CGI-C differences between Ingrezza and a placebo reached statistical significance as soon as week 4 (23.8% vs. 3.4%) and were maintained throughout treatment. PGI-C responder rates were significantly higher as soon as week 2 (23.4% vs. 4.9%) and remained higher throughout the trial, with statistical significance at most time points.

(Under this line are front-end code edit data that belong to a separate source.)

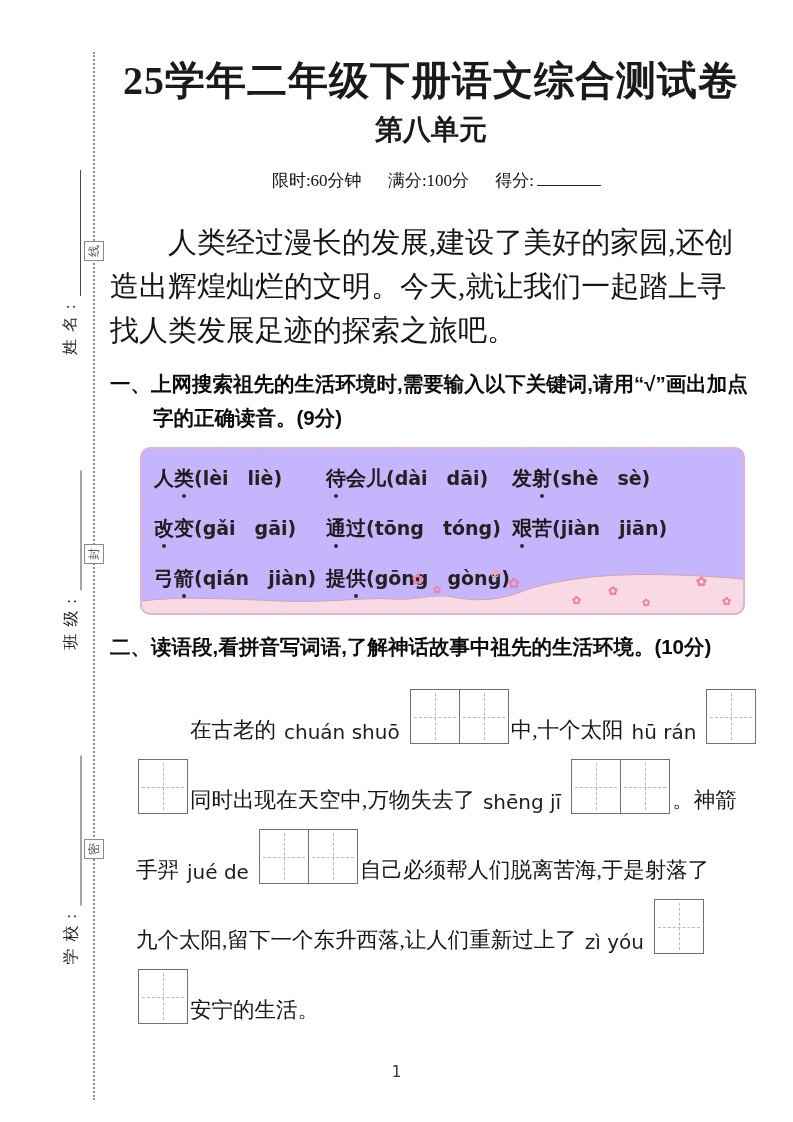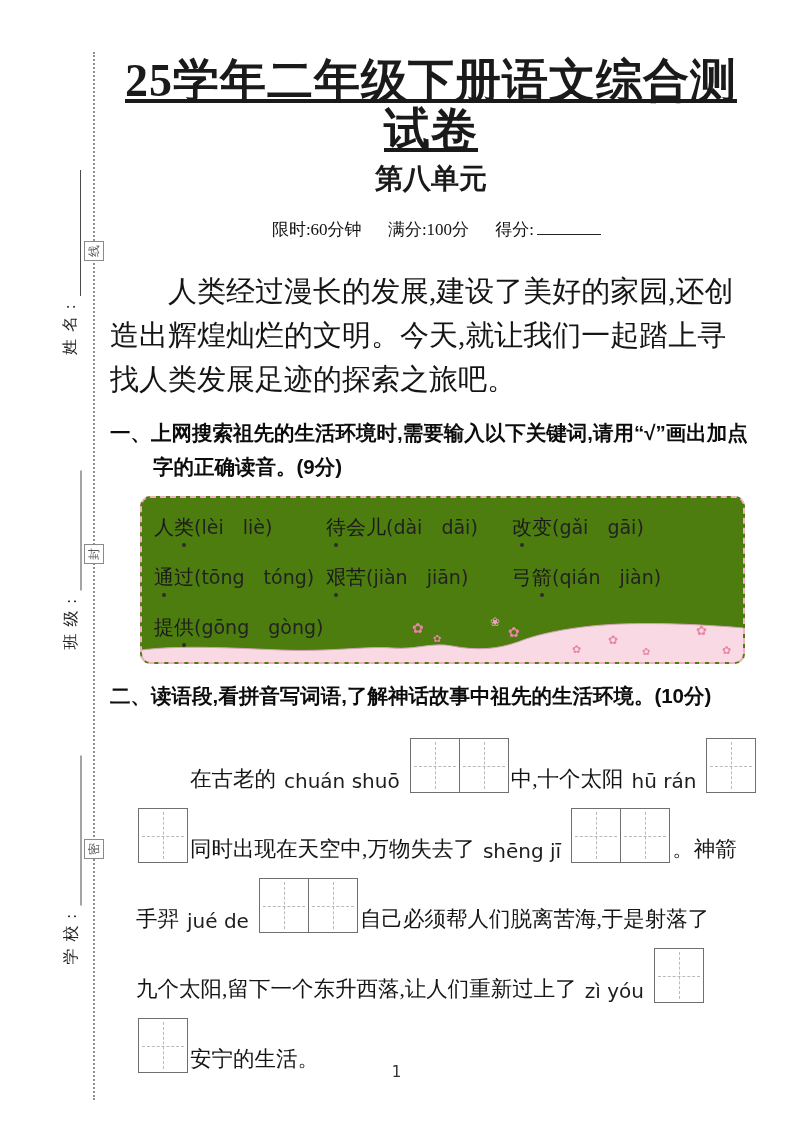"25学年二年级下册语文综合测试卷" .exam-title { font-size: 46px -> 40px; text-decoration: underline -> none }
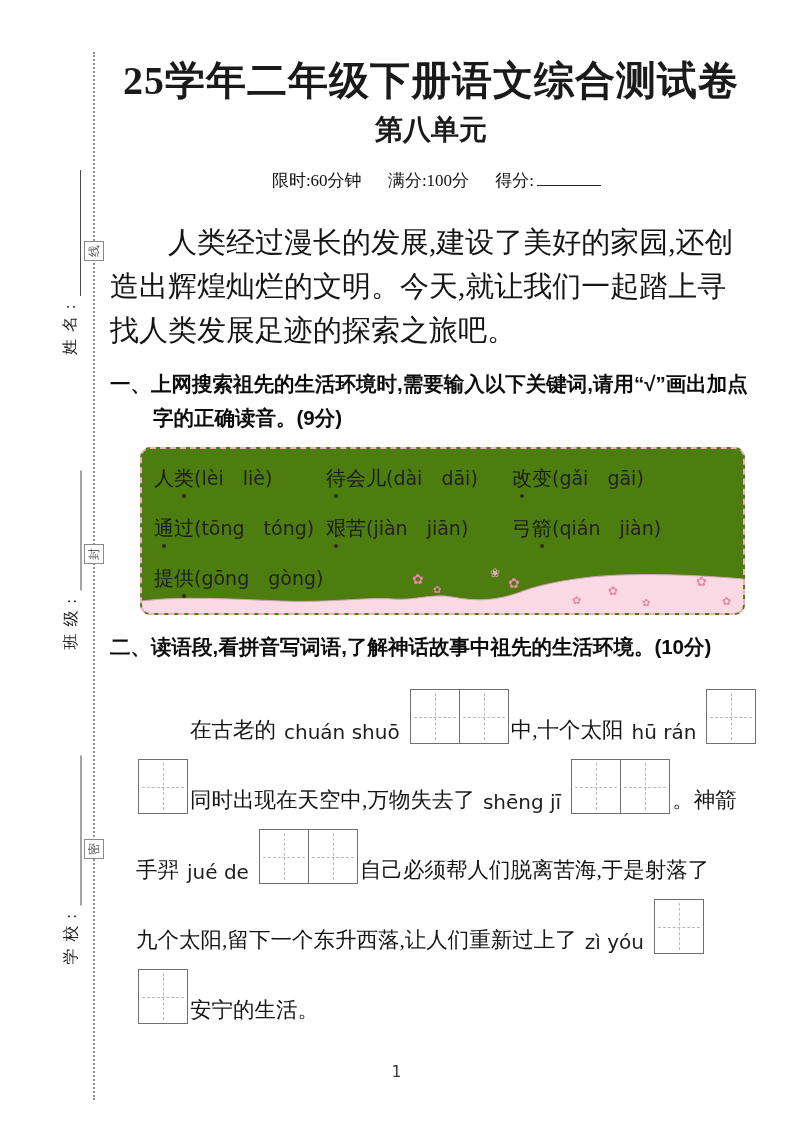"人类(lèi liè)" .pinyin-box { background: #4d7c0f -> #c4b5fd; font-weight: none -> bold }
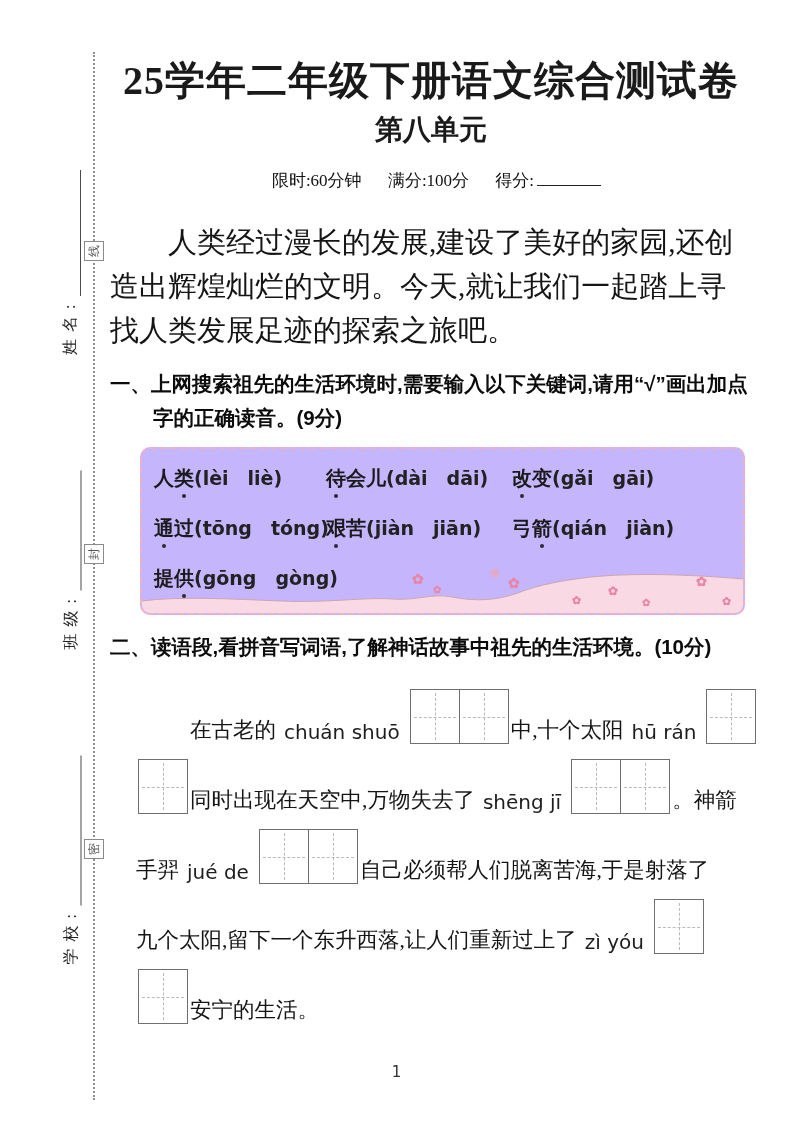"发射(shè sè)" div.word-item { html: none -> <div><span>发</span><span>射</span><span>(shè sè)</span></div> }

“The exploratory analysis from our KINECT-HD study further exemplifies the value of INGREZZA as a now approved medication for [Huntington’s disease] chorea with improvements seen with treatment as early as two weeks,” Eiry W. Roberts, MD, chief medical officer at Neurocrine, said in a company press release. “Additional analyses presented add to the body of evidence regarding the use of INGREZZA for this patient population.”
Participants in KINECT-HD and other adults with Huntington’s-associated chorea are have joined the KINECT-HD2 open-label trial (NCT04400331), which is evaluating the safety and efficacy of up to three years of treatment. It’s slated to finish by the end of the year.
“The KINECT-HD study has provided valuable data regarding the safety and efficacy of Ingrezza for [Huntington’s] chorea in adults and we continue to look at the data in new ways,” said Erin Furr Stimming, MD, a professor of neurology at UTHealth Houston and the trial’s principal investigator on behalf of the Huntington Study Group. “This exploratory analysis has increased our insight regarding the early and sustained improvements in chorea severity.”